━━━━━ Supplied records
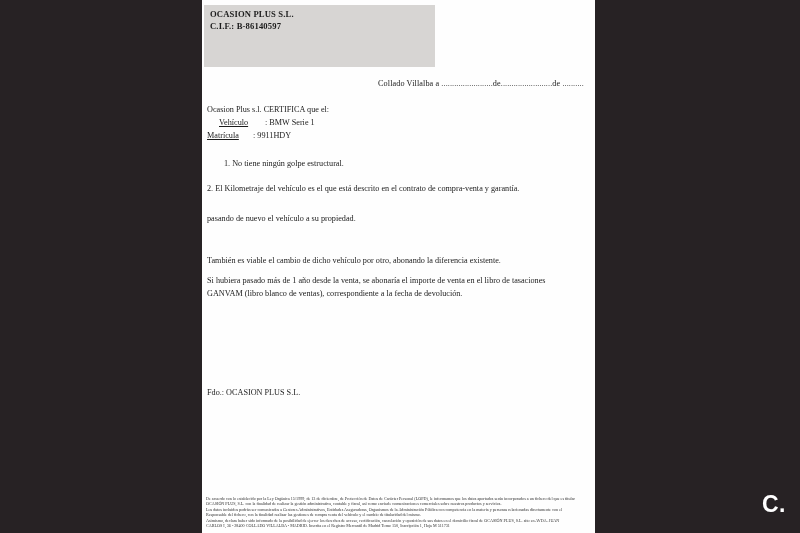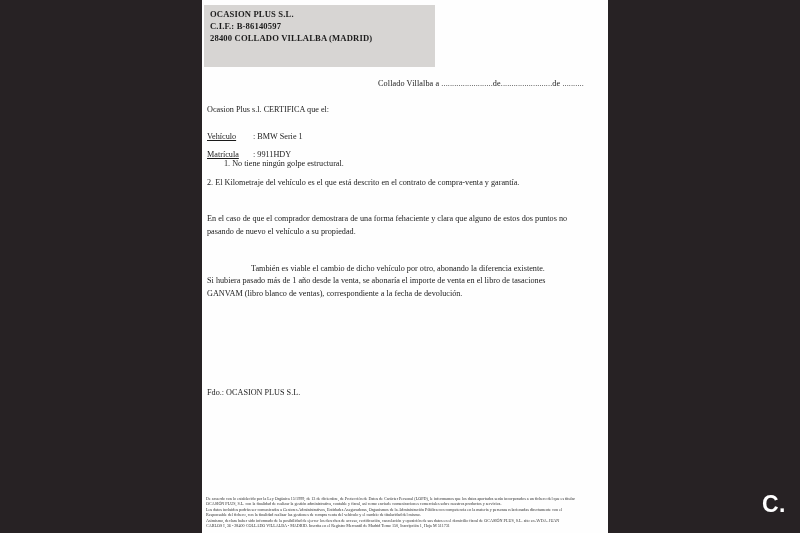"OCASION PLUS S.L." .paper { padding-left: 13px -> none }
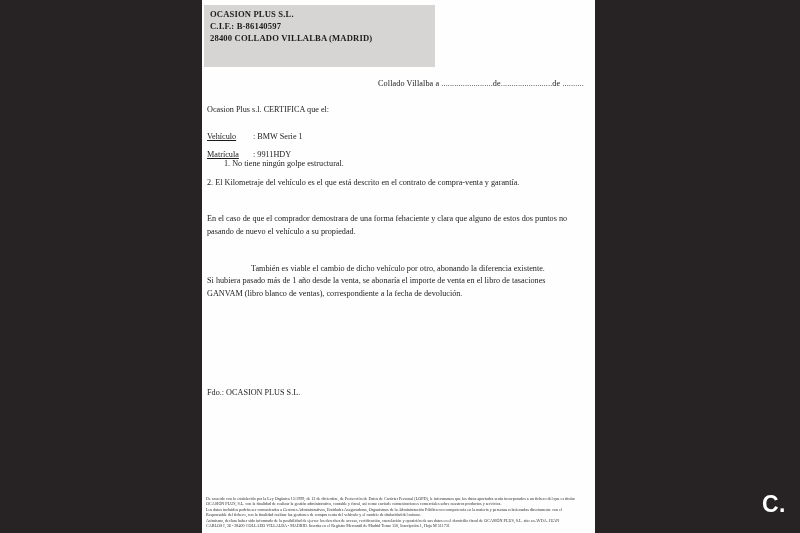"28400 COLLADO VILLALBA (MADRID)" div { html: <div>28400 COLLADO VILLALBA (MADRID)</div> -> none }
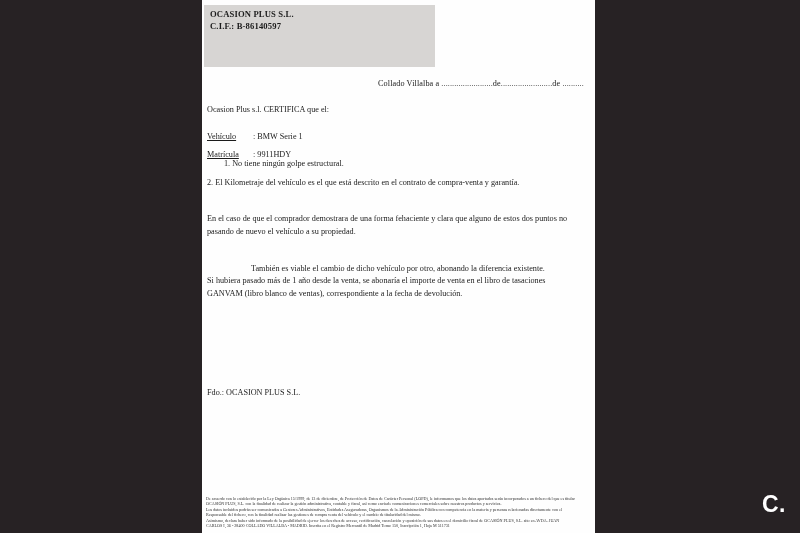"Vehículo : BMW Serie 1" div.tline { margin-left: none -> 12px; top: 132px -> 118px }
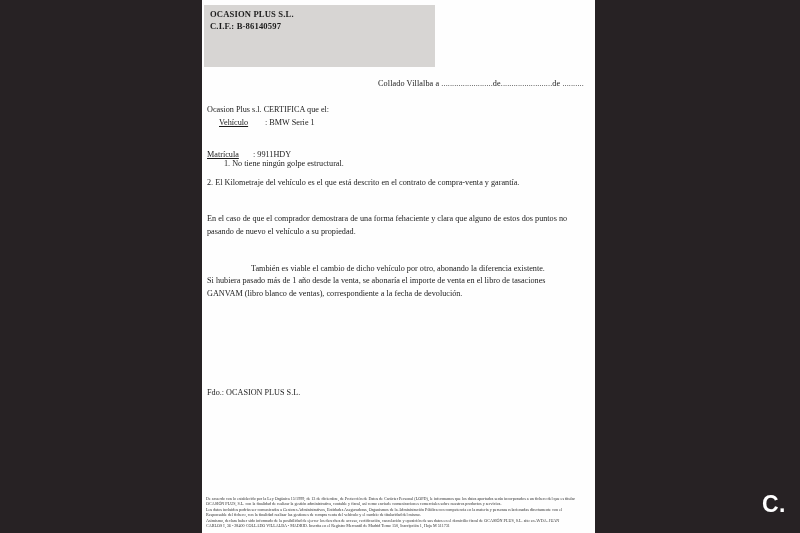"Matrícula : 9911HDY" div.tline { margin-top: 19px -> none }
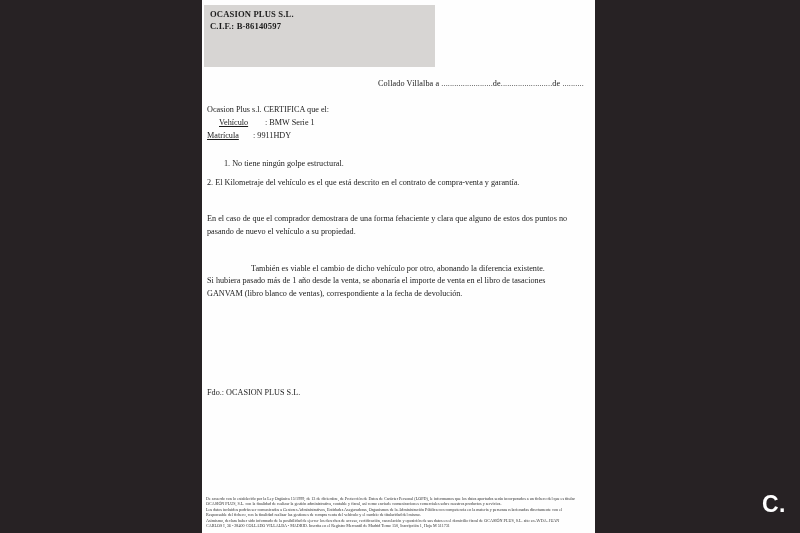"2. El Kilometraje del vehículo" div.tline { top: 178px -> 184px }
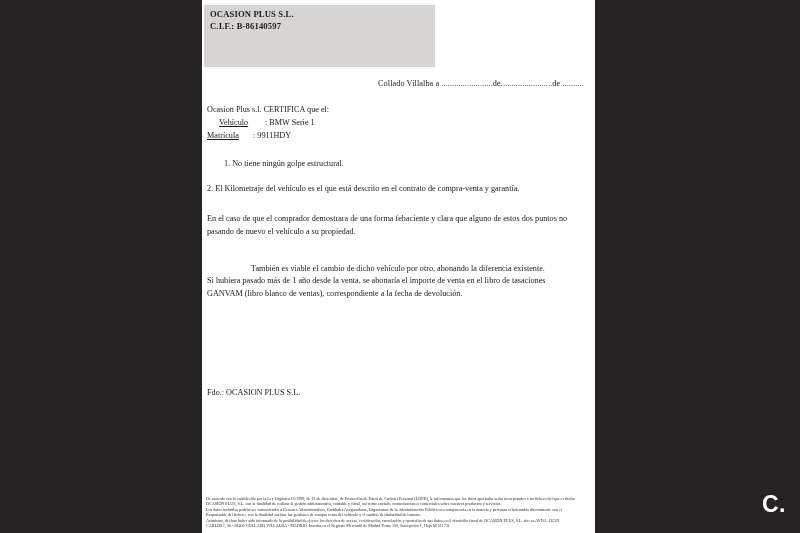"En el caso de que" div { html: <div>En el caso de que el comprador demostrara de una forma fehaciente y clara que alguno de estos dos puntos no</div> -> none }
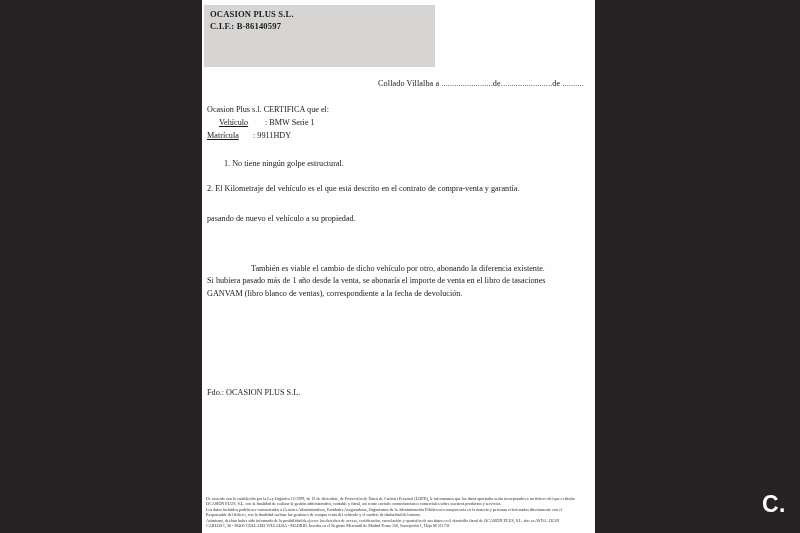"También es viable el cambio" div.tline { margin-left: 44px -> none; top: 264px -> 256px }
━━━━━━━━━━
Assignment
The copy should begin at the line containing "El Kilometraje del" and end at the last line of the data above; please restate those lines word for word without the pictures.

Result of the task
"2. El Kilometraje del vehículo" div.tline { top: 178px -> 184px }
"En el caso de que" div { html: <div>En el caso de que el comprador demostrara de una forma fehaciente y clara que alguno de estos dos puntos no</div> -> none }
"También es viable el cambio" div.tline { margin-left: 44px -> none; top: 264px -> 256px }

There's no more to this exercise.